[Start of section]
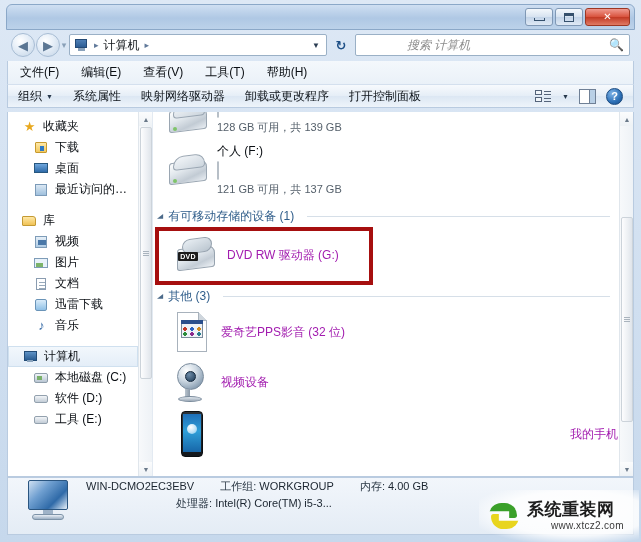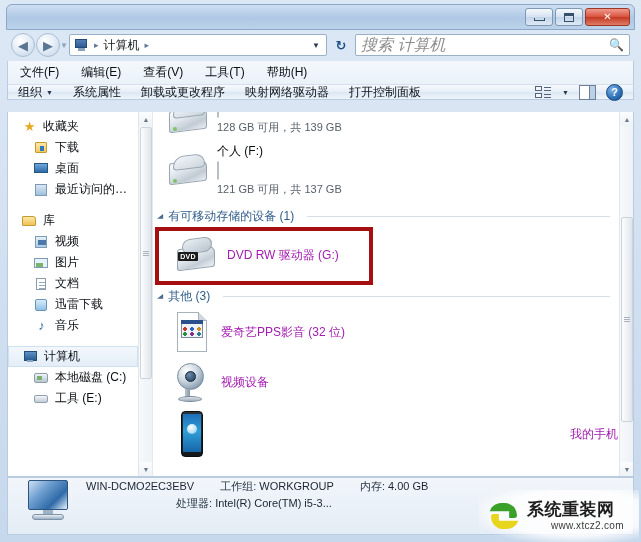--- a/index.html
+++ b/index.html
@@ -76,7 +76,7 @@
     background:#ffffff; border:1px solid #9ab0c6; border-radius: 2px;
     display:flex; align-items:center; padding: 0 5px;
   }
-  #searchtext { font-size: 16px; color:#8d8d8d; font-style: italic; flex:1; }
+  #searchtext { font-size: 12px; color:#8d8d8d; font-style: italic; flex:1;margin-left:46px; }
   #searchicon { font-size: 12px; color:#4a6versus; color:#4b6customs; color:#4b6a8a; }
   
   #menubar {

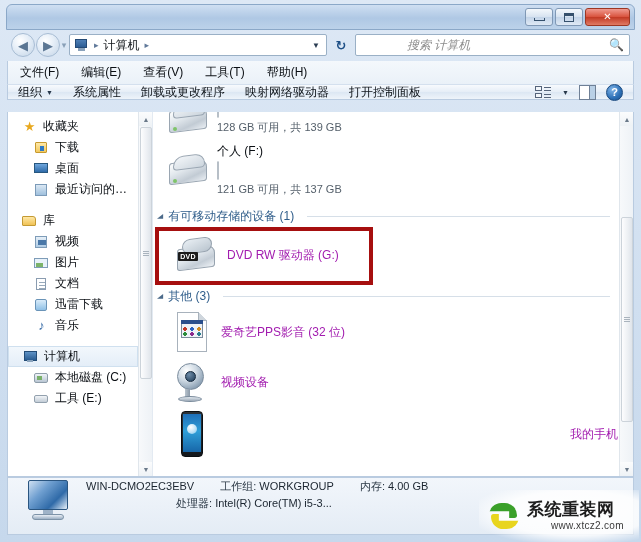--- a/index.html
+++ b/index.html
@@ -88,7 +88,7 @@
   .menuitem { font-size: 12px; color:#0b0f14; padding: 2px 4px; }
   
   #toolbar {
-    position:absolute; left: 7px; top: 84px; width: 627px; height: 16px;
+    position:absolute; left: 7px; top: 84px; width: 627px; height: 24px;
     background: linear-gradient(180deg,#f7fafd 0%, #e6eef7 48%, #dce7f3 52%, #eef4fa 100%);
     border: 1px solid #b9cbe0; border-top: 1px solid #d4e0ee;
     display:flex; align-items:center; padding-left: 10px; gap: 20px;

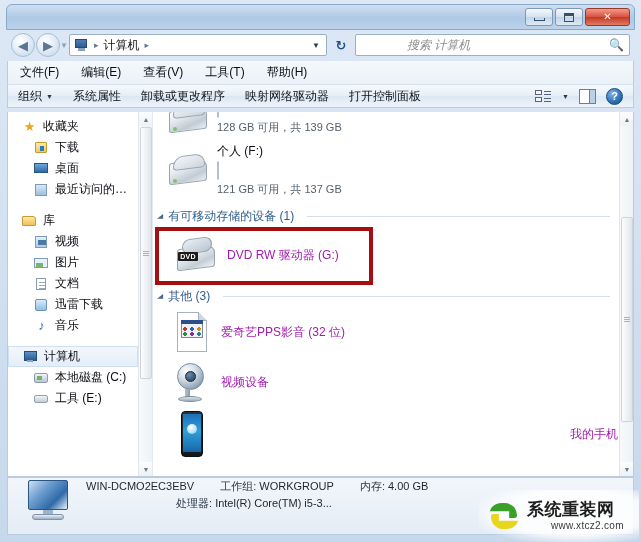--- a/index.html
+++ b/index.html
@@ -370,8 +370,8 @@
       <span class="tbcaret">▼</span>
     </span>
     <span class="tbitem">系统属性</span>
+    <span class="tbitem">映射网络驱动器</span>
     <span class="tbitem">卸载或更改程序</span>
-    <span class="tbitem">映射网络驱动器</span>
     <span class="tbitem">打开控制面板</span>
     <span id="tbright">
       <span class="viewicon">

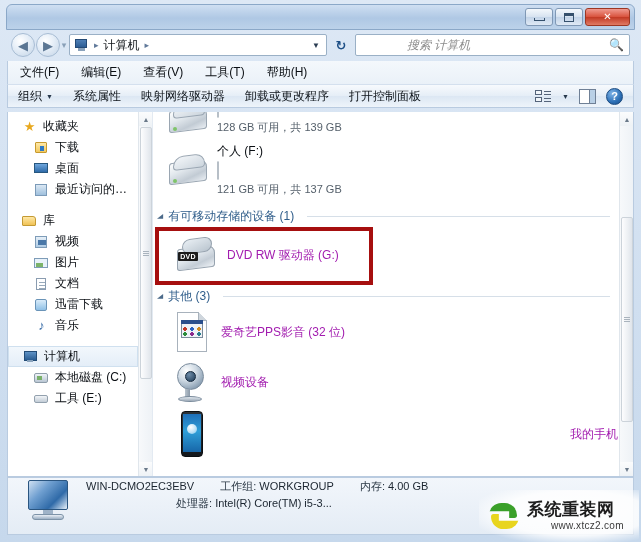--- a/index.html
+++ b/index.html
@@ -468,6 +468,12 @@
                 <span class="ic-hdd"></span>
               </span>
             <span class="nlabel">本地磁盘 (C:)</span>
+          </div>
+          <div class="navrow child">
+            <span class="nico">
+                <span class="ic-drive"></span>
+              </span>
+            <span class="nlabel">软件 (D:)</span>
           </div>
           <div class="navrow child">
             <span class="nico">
[End of section]
[Start of section]
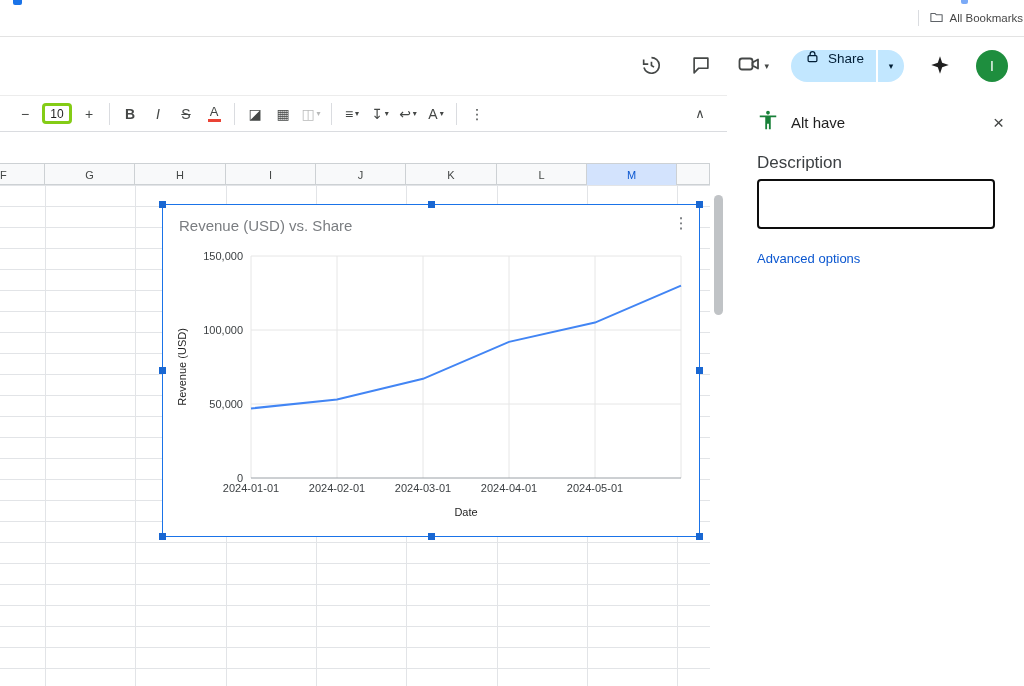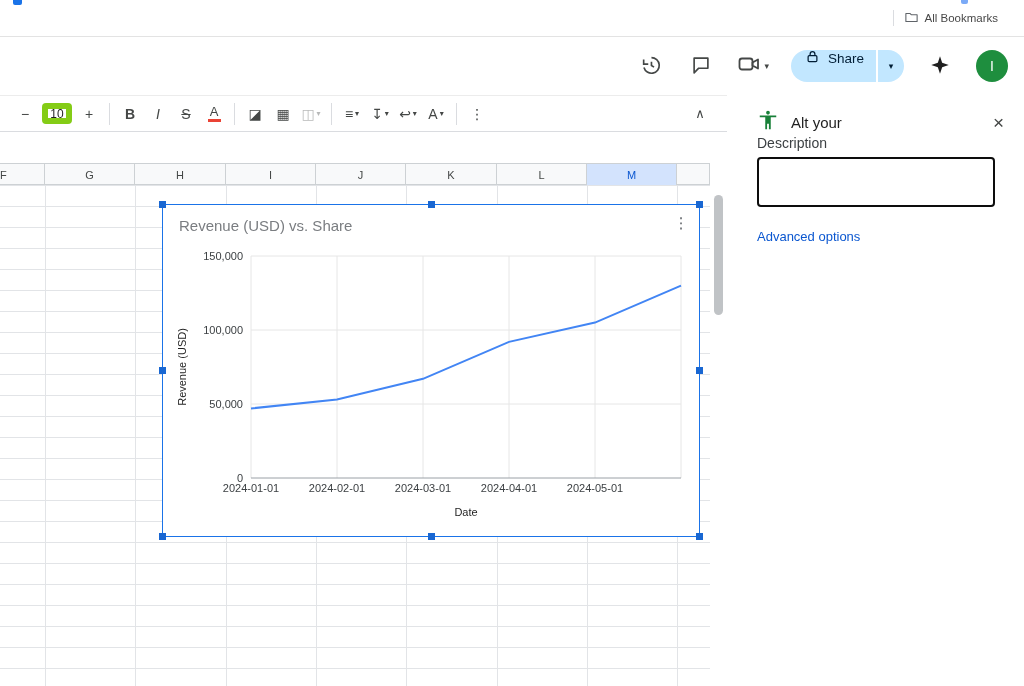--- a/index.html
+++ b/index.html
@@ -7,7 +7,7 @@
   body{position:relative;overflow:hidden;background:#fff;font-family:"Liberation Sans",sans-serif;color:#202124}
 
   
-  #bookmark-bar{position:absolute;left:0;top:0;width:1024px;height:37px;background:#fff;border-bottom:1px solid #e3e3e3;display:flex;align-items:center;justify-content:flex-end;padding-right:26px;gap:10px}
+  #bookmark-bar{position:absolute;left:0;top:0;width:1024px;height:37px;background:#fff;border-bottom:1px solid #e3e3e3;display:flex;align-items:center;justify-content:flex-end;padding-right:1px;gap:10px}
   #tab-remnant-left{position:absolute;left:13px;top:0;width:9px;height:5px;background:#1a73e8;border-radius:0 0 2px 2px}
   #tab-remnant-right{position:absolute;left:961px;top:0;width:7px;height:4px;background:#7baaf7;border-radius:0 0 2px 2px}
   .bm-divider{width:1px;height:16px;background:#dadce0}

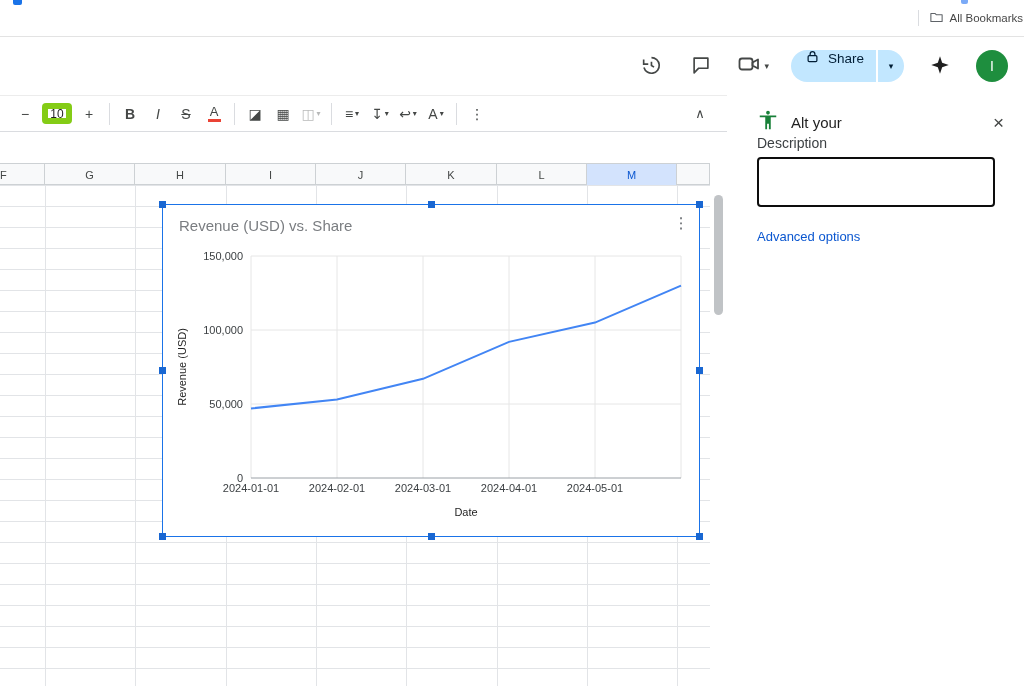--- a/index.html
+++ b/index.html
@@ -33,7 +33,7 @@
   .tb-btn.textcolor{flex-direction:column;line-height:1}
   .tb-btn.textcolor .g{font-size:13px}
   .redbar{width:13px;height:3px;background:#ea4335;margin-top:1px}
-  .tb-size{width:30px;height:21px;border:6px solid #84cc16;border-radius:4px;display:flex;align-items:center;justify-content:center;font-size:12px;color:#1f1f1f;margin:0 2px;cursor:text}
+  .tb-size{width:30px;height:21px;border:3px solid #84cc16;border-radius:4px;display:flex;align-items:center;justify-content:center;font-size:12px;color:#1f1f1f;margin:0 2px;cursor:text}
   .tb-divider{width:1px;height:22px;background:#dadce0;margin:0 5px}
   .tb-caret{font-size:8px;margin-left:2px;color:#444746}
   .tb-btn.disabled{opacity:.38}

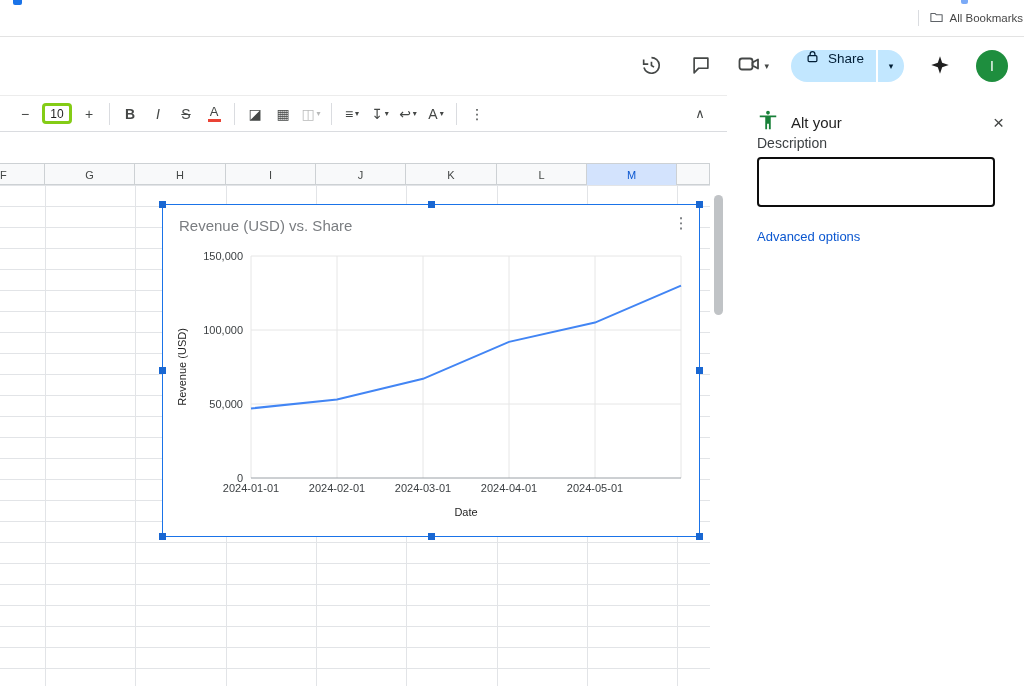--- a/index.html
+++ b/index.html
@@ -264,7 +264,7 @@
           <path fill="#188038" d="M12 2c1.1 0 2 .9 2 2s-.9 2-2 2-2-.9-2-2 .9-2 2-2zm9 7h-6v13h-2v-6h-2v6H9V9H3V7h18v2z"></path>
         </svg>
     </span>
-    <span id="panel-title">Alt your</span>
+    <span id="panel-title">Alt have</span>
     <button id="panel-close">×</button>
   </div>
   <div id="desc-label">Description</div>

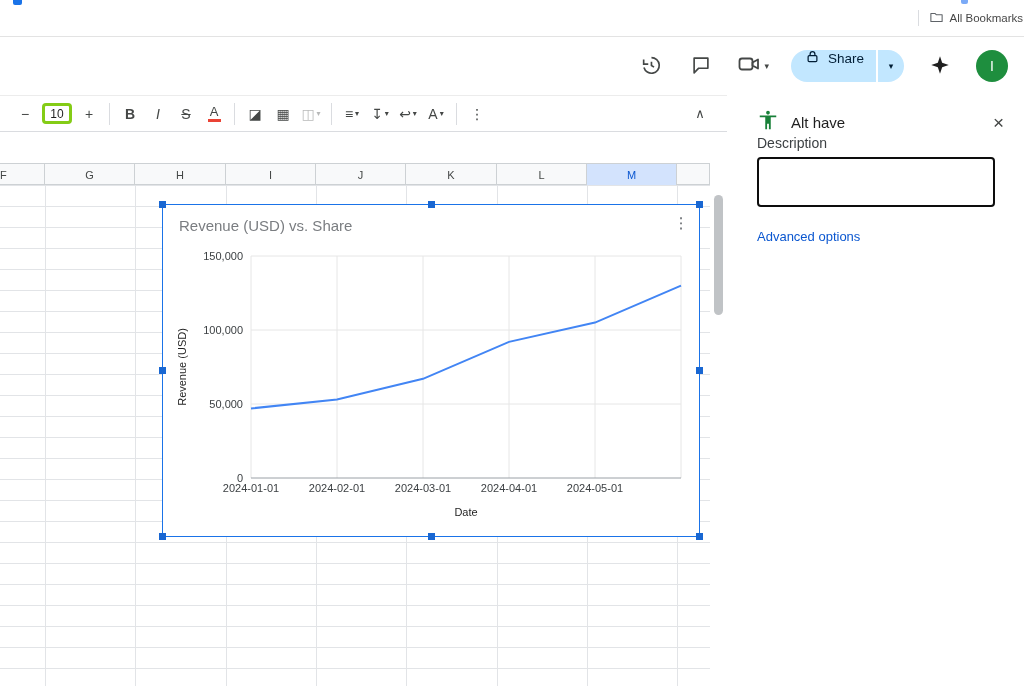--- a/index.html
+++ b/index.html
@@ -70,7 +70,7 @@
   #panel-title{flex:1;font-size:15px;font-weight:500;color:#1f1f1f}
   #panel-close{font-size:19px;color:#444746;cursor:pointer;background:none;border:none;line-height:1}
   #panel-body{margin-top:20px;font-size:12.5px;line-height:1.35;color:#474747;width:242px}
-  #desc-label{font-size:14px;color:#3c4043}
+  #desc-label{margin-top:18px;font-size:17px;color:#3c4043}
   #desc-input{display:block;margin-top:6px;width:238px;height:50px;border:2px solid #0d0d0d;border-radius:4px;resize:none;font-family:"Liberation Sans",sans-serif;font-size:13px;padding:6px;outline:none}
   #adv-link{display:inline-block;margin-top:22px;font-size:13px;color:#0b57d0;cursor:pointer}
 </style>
[End of section]
▶ **Problem**:
Lines above with "italic" in them are the ones to copy.

▶ **Output of the task**:
-  #searchtext { font-size: 16px; color:#8d8d8d; font-style: italic; flex:1; }
+  #searchtext { font-size: 12px; color:#8d8d8d; font-style: italic; flex:1;margin-left:46px; }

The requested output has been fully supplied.